-- Instructions to follow --
Word for word, please restate each record and pass over the pictures.

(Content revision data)
-=-=-

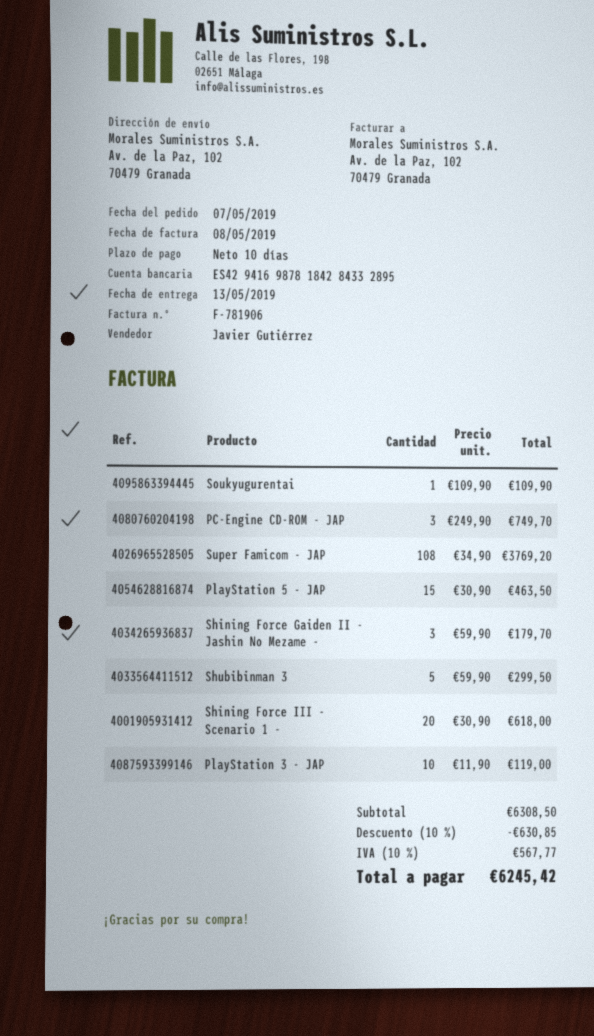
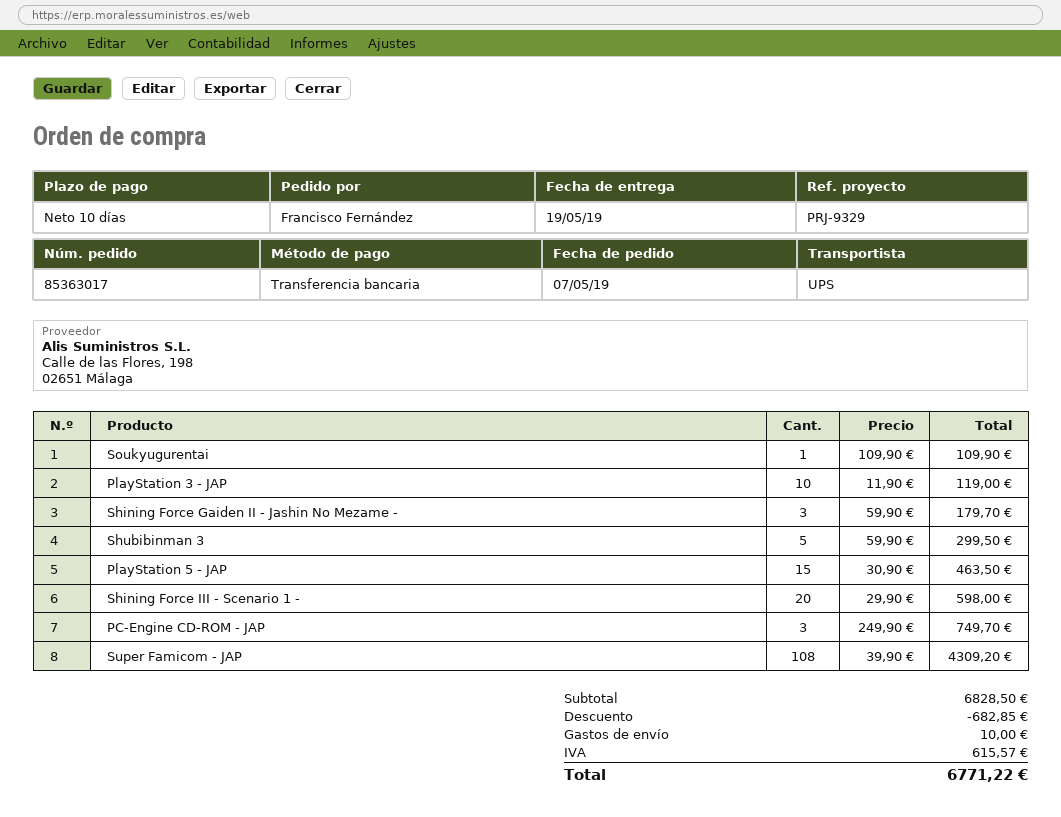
delivery date: 2019-05-13 -> 2019-05-19
Super Famicom - JAP: 108 x 34.90 = 3769.20 -> 108 x 39.90 = 4309.20
Shining Force III - Scenario 1 -: 20 x 30.90 = 618.00 -> 20 x 29.90 = 598.00
subtotal: 6308.50 -> 6828.50
discount: 630.85 -> 682.85
shipping: none -> 10.00
tax: 567.77 -> 615.57
total: 6245.42 -> 6771.22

-=-=-

-- Problem solution --
delivery date: 2019-05-13 -> 2019-05-19
Super Famicom - JAP: 108 x 34.90 = 3769.20 -> 108 x 39.90 = 4309.20
Shining Force III - Scenario 1 -: 20 x 30.90 = 618.00 -> 20 x 29.90 = 598.00
subtotal: 6308.50 -> 6828.50
discount: 630.85 -> 682.85
shipping: none -> 10.00
tax: 567.77 -> 615.57
total: 6245.42 -> 6771.22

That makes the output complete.